§ Work task
Retype exactly the lines from the line with "ИКТ являются неотъемлемой" to the end of the data, keeping both boundary lines.

Stored records:

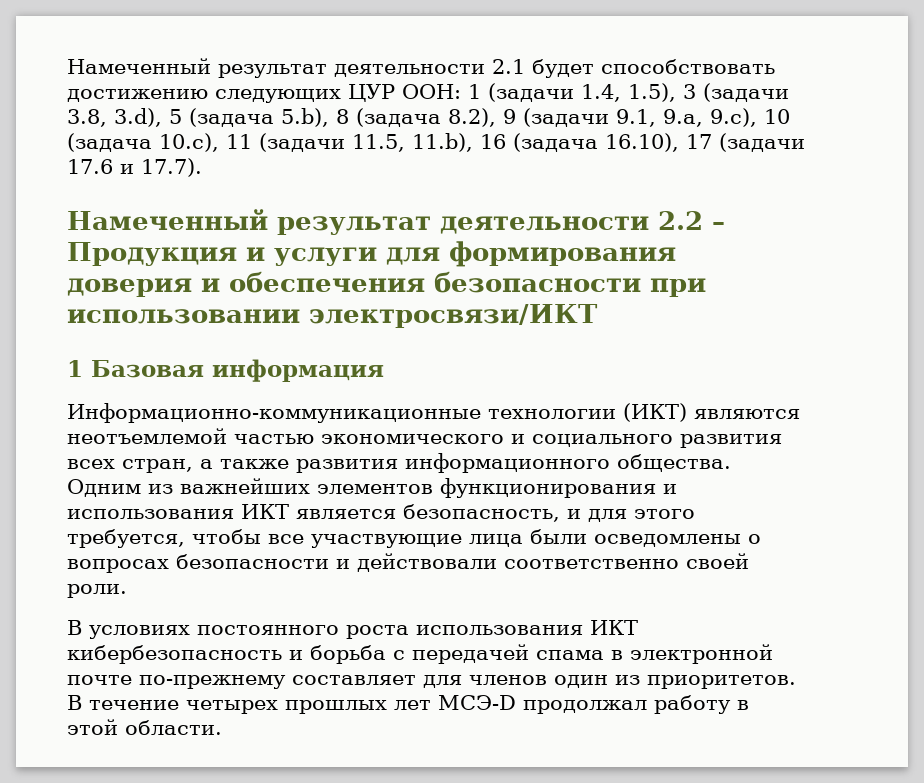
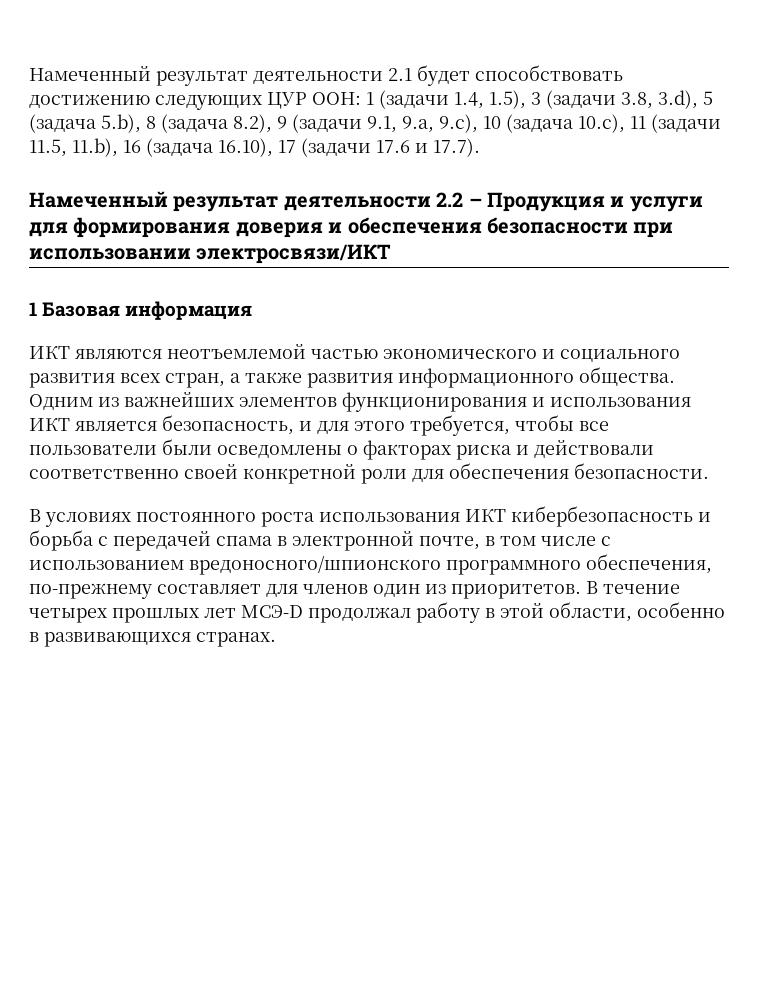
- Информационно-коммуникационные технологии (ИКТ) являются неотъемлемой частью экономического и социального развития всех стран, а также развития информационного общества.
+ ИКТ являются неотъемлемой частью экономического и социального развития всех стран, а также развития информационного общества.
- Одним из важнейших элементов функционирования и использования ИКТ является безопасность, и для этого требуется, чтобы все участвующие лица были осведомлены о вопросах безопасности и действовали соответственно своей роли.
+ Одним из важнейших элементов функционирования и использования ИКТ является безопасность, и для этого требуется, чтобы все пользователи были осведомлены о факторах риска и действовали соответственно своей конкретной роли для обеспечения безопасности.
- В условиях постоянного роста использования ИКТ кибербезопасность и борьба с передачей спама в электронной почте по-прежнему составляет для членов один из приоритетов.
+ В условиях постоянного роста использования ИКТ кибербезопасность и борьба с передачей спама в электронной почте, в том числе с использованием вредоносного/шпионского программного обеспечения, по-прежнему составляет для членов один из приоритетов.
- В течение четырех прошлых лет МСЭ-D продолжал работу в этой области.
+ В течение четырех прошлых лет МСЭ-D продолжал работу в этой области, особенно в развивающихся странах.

§ Answer space
+ ИКТ являются неотъемлемой частью экономического и социального развития всех стран, а также развития информационного общества.
- Одним из важнейших элементов функционирования и использования ИКТ является безопасность, и для этого требуется, чтобы все участвующие лица были осведомлены о вопросах безопасности и действовали соответственно своей роли.
+ Одним из важнейших элементов функционирования и использования ИКТ является безопасность, и для этого требуется, чтобы все пользователи были осведомлены о факторах риска и действовали соответственно своей конкретной роли для обеспечения безопасности.
- В условиях постоянного роста использования ИКТ кибербезопасность и борьба с передачей спама в электронной почте по-прежнему составляет для членов один из приоритетов.
+ В условиях постоянного роста использования ИКТ кибербезопасность и борьба с передачей спама в электронной почте, в том числе с использованием вредоносного/шпионского программного обеспечения, по-прежнему составляет для членов один из приоритетов.
- В течение четырех прошлых лет МСЭ-D продолжал работу в этой области.
+ В течение четырех прошлых лет МСЭ-D продолжал работу в этой области, особенно в развивающихся странах.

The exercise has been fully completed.